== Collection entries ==

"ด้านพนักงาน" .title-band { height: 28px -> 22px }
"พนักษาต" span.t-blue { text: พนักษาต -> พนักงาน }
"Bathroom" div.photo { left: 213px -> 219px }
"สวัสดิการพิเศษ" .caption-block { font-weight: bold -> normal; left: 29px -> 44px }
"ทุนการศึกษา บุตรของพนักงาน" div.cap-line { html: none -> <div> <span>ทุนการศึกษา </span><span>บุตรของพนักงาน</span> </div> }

== Task goal ==
Lines containing the word "กงาน" are to be pulled from the records and copied.

== Solution for this exercise ==
"ด้านพนักงาน" .title-band { height: 28px -> 22px }
"พนักษาต" span.t-blue { text: พนักษาต -> พนักงาน }
"ทุนการศึกษา บุตรของพนักงาน" div.cap-line { html: none -> <div> <span>ทุนการศึกษา </span><span>บุตรของพนักงาน</span> </div> }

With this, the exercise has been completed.